Di fronte all’evidenza del (mal)fatto il Ministero è stato costretto a correre ai ripari e se n’è uscito con un comunicato da cui risultava che una speciale Commissione stava ricorreggendo i test facendo risalire vertiginosamente verso l’alto le percentuali degli ammessi. Nella classe A036 a Catania, per esempio, gli ammessi sono passati dallo 0,74 al 10,74%. Ma il fenomeno è generalizzabile a quasi tutte le classi di concorso.
Cosa era accaduto? Con un procedimento tipicamente italiano, più che le risposte erano state riviste le domande e la loro formulazione, per cui – annota ancora Coniglione – “ora il numero di risposte da ritenere comunque corrette – e quindi di quesiti formulati in maniera errata o equivoca o incompleta da parte degli esperti del Ministero – è incredibilmente alto.”
Sembra inverosimile, ma “si va da 25 domande su 60, cioè il 41,67% di quesiti errati, a un minimo di 4, con una media superiore al 18%. Insomma non v’è una classe di concorso in cui gli esperti del Miur abbiano saputo formulare tutti i quesiti in modo corretto!”
Ma le sorprese non finiscono qui: “da un controllo a caso, infatti, abbiamo constatato come alcuni dei quesiti della classe A036 non fossero altro che il copia e incolla della corrispondente voce su Wikipedia.” Un esame più sistematico su tutti i test metterebbe probabilmente in luce casi analoghi.
Naturalmente il Ministero ha cercato di prendere le distanze da questi esperti, facendo sapere di aver ereditato dalla gestione Gelmini un team blindato. Ciò tuttavia non può bastare a giustificare la gravità dell’accaduto e, anche se il Ministro non ha voluto svelare i nomi dei cosiddetti esperti, vogliamo sperare che almeno li abbia licenziati in tronco.
Restano in ogni caso validi i dubbi e le obiezioni che si avanzano sulla validità scientifica e metodologica di questo tipo di test e sulla loro capacità di “misurare effettivamente la preparazione culturale e la competenza cognitiva, che non coincide affatto con la mera informazione che è per lo più presupposta per superare i quesiti
Ma l’analisi di Coniglione ha messo in evidenza un altro fattore preoccupante in quanto, pur con tutte le cautele e le precauzioni che vanno prese in questo caso e senza voler entrare nel merito della qualità scientifica delle università italiane, non c’è dubbio che si è trattato di “una sorta di screening nazionale” in cui tutti i laureati sono stati sottoposti ai medesimi quesiti.

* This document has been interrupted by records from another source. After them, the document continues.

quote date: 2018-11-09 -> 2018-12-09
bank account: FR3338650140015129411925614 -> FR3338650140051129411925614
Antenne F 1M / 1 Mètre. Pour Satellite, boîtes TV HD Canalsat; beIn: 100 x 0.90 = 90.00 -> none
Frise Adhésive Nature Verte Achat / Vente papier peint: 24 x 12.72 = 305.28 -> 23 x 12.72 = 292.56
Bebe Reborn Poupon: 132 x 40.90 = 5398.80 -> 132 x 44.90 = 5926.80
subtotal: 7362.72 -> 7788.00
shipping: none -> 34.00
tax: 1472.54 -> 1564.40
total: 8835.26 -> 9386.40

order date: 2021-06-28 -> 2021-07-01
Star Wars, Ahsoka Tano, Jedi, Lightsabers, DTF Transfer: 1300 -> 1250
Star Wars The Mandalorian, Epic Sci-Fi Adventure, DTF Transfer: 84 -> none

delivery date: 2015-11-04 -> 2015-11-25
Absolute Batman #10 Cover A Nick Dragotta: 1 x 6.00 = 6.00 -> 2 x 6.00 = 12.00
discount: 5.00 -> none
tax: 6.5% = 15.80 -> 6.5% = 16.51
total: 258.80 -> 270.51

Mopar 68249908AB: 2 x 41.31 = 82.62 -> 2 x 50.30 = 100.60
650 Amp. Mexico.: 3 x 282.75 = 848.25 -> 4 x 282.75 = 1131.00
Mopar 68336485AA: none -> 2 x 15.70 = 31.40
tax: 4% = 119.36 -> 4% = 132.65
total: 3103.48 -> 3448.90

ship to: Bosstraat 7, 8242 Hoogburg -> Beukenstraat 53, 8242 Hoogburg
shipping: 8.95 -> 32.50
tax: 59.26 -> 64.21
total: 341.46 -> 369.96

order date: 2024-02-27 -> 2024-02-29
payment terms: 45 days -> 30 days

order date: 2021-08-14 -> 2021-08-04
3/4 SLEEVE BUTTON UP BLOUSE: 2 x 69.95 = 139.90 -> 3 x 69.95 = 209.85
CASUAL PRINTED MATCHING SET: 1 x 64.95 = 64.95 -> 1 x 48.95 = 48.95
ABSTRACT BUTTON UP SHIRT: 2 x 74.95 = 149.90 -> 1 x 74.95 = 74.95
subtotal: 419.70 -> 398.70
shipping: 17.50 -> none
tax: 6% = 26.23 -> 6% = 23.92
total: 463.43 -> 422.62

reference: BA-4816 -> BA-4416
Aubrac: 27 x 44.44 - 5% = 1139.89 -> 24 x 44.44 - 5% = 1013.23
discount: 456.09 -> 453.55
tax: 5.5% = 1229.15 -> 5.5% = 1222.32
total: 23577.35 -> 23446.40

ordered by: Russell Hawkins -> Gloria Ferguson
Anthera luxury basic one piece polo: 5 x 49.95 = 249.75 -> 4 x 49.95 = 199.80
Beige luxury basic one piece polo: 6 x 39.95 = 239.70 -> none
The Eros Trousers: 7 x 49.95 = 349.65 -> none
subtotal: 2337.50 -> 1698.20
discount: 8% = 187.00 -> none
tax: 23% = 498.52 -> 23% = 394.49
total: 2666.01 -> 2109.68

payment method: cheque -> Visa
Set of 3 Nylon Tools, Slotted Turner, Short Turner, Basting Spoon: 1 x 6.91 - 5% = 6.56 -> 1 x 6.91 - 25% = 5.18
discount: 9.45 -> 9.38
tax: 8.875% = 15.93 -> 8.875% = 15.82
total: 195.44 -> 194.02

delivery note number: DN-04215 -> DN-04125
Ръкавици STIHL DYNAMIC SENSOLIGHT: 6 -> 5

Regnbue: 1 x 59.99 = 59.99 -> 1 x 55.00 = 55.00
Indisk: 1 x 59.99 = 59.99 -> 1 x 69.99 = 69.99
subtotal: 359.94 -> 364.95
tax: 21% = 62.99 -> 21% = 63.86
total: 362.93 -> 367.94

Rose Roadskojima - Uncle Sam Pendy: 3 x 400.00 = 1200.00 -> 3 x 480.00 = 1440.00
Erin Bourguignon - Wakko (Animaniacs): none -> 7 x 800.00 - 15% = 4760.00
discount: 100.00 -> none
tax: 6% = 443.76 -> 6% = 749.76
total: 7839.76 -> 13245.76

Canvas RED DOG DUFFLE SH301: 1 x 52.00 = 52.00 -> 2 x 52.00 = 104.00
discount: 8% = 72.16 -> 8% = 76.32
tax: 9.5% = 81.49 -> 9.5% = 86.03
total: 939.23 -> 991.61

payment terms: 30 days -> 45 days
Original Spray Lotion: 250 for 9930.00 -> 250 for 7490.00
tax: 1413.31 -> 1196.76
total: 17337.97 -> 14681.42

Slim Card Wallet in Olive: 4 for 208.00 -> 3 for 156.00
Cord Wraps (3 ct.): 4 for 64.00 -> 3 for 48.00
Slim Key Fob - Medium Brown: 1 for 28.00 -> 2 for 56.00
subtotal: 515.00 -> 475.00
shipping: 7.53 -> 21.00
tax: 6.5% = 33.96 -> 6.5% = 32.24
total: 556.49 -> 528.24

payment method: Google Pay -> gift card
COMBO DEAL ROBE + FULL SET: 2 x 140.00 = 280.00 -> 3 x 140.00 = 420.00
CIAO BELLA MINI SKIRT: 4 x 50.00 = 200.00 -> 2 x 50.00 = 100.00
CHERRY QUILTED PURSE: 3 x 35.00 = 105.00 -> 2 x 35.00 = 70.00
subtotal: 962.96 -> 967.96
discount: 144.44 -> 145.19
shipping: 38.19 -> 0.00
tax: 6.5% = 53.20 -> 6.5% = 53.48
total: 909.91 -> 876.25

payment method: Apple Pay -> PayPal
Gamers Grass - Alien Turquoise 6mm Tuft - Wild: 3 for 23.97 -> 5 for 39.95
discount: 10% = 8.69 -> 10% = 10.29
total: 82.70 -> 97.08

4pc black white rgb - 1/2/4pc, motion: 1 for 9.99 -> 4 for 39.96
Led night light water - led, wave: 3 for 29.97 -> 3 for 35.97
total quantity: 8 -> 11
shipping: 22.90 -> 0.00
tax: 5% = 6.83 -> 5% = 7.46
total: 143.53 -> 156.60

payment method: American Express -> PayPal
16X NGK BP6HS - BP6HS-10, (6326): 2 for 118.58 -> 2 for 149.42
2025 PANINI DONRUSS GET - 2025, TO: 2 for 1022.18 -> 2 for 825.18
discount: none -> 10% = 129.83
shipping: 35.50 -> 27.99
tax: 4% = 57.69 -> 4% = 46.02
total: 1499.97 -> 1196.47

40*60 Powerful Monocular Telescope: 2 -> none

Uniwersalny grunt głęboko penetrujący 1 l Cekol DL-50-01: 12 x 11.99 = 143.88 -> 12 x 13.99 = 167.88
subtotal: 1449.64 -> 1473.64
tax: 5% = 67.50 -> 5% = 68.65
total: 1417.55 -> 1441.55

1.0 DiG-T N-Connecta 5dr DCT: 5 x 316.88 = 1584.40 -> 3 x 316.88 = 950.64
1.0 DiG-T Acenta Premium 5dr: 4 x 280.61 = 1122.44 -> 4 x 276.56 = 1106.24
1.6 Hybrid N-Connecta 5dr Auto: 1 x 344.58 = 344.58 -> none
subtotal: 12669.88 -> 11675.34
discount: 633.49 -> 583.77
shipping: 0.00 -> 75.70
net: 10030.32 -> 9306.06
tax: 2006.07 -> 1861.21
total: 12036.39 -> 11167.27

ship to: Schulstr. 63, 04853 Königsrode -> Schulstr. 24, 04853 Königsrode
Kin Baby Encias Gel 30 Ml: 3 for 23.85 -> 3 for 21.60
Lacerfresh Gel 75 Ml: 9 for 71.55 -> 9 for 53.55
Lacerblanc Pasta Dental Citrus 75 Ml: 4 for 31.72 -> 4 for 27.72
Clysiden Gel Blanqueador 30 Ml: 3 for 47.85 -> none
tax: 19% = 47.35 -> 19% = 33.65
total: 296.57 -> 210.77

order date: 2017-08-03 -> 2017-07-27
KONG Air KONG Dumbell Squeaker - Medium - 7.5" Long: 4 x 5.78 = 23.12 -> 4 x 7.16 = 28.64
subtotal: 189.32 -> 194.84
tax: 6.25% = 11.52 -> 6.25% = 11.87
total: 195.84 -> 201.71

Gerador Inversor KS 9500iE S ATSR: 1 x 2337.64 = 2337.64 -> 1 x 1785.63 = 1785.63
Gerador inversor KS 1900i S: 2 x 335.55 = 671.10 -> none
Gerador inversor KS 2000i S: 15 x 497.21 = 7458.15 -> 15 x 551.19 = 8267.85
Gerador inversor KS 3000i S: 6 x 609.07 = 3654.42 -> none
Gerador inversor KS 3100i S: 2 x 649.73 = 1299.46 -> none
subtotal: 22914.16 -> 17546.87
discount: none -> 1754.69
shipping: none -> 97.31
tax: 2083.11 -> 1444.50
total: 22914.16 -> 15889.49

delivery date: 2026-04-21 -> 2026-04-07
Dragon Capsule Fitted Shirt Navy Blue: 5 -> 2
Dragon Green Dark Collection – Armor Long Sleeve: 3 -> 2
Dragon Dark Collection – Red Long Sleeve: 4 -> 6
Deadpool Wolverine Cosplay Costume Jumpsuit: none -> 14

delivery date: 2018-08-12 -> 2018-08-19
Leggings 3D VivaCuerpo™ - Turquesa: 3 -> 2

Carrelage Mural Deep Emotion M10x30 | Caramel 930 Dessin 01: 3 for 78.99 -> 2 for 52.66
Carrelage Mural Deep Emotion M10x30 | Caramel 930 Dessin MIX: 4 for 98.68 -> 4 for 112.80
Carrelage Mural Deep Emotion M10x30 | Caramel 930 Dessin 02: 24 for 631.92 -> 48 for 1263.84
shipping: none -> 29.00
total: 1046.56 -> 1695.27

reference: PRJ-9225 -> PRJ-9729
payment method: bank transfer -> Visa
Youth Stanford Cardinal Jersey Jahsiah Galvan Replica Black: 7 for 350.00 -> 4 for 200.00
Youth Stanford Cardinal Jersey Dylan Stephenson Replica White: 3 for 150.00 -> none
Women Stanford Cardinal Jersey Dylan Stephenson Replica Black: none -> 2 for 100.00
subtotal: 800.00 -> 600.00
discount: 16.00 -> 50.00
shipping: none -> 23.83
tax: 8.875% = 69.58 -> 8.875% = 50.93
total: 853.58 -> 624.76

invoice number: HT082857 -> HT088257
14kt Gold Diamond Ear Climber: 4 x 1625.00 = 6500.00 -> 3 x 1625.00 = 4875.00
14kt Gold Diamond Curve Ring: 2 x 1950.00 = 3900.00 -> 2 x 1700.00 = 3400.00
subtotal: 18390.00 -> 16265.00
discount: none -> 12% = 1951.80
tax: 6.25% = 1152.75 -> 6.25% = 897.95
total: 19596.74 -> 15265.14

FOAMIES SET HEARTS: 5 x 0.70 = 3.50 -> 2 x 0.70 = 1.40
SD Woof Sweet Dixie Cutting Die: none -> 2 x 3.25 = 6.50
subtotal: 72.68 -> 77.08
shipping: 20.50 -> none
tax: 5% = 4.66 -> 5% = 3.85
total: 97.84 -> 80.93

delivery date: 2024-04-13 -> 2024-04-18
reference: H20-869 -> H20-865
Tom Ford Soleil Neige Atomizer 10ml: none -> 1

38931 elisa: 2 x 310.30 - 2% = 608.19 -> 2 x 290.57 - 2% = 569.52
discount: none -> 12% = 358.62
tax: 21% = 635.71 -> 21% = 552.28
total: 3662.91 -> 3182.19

E alla fine “resta il fatto che una analisi delle percentuali degli ammessi nelle varie classi di concorso per le diverse sedi universitarie mostra una notevole convergenza verso certi esiti, che assai difficilmente potrebbero essere ritenuti, nella loro generalità, un mero accidente statistico.”
Infatti “le sedi universitarie che hanno riportato le collocazioni peggiori sono per lo più quelle meridionali, cui seguono quelle del centro e quindi spiccano alcune università del Nord”. Fra i 42 atenei presi in considerazione, ad esempio, i risultati conseguiti dall’Università di Catania la pongono al trentanovesimo posto.
Questi risultati sembrano completare il quadro fornito da analoghe indagini condotte sugli studenti delle scuole medie superiori “mostrando come il ritardo nella preparazione disciplinare degli studenti della scuola delle regioni meridionali prosegua anche nelle università: queste ultime non sembrano essere in grado di colmare il ritardo già accumulato dagli studenti in entrata, provenienti dalle scuole superiori”.
Si tratta solo di una debolezza dell’azione didattica delle università o è l’ennesimo, gravissimo sintomo della crisi non solo economica ma anche culturale del Meridione?